Sudah seharusnya umat Islam senantiasa waspada terhadap upaya musuh-musuh Islam yang hendak menjauhkan potensi bahasa arab dari Islam, karena sama saja dengan upaya menjauhkan umat Islam dari hukum-hukum Islam yang bersumber dari Alquran dan hadis Rasulullah. Karena itulah, kita tidak dapat memisahkan Islam dari bahasa Arab. Sehingga, mengatakan bahasa arab sebagai ciri atau lambang terorisme merupakan hal yang menyakitkan bagi kaum muslim.

Karena itu, isu terorisme dan radikalisme selama ini bukanlah ajaran dari Islam, terlebih lagi jika bahasa arab dijadikan sebagai simbol terorisme, ini sungguh menyesatkan.
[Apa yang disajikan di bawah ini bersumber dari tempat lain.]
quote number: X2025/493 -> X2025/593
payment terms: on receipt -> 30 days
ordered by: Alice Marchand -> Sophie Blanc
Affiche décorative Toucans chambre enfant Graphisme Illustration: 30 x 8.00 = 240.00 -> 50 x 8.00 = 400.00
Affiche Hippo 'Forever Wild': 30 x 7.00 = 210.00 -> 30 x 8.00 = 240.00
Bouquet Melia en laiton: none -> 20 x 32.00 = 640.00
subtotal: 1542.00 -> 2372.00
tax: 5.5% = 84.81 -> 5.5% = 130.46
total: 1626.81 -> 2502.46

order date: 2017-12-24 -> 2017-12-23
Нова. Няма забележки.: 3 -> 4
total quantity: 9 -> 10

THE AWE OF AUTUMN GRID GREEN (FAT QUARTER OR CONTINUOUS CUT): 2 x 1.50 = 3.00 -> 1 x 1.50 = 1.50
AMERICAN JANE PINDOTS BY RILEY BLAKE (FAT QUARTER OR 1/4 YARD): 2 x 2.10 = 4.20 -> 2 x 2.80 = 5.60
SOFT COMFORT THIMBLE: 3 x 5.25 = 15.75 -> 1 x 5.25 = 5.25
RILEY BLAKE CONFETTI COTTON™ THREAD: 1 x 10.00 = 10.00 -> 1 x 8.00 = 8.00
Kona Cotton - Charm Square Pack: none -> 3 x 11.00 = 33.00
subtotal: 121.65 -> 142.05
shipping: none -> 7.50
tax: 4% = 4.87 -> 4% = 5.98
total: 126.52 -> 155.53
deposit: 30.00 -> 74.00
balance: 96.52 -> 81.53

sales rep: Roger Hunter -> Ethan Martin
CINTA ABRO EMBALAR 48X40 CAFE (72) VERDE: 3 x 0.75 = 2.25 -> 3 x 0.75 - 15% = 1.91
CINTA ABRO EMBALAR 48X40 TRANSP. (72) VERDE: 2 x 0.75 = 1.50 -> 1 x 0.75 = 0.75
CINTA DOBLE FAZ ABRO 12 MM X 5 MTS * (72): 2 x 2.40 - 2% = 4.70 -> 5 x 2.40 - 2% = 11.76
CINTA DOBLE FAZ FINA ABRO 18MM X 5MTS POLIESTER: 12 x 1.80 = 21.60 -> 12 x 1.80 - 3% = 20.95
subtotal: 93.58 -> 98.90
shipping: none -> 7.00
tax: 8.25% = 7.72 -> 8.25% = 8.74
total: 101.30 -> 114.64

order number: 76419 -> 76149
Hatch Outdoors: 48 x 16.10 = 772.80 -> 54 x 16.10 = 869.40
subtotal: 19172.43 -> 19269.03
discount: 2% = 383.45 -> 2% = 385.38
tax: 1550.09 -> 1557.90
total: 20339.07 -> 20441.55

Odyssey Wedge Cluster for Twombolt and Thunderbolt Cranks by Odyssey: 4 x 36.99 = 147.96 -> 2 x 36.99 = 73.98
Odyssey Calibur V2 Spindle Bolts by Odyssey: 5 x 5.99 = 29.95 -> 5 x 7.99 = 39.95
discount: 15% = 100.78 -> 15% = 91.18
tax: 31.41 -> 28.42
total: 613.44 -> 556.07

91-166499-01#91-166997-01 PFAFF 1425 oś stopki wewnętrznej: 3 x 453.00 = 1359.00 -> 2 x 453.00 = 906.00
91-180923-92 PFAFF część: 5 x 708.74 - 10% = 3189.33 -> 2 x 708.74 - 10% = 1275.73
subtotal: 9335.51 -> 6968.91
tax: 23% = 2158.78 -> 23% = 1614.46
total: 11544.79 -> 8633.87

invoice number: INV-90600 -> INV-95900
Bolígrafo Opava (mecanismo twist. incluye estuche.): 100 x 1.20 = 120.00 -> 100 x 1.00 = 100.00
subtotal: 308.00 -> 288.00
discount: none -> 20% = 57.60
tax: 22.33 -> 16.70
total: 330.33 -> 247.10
Masifnya narasi terorisme dan radikalisme saat ini, melainkan upaya stigmatisasi musuh-musuh Islam dalam mendiskreditkan Islam sebagai agama yang radikal, tidak toleran dan sangat kejam dengan kekerasan. Sehingga umat muslim hanya mencukupkan Islam sebatas pada agama ritual seperti pengaturan Shalat, zakat, puasa, haji. Namun, takut jika membahas berkaitan dengan aturan Islam terkait pendidikan, kesehatan, sosial, ekonomi hingga politik yang memang sebenarnya juga diatur di dalam Islam.

Sesungguhnya Islam adalah agama menyempurna rahmatan lil ‘alamiin, untuk menyempurnakan agama-agama sebelumnya. Ajarannya paripurna, Allah Swt. berfirman, “…..pada hari Ini Telah Kusempurnakan untuk kamu agamamu, dan Telah Ku-cukupkan kepadamu nikmat-Ku, dan Telah Ku-ridhai Islam itu jadi agama bagimu. Maka barang siapa terpaksa Karena kelaparan tanpa sengaja berbuat dosa, Sesungguhnya Allah Maha Pengampun lagi Maha Penyayang” (QS.Al Maidah: 3). Wallahu a’lam.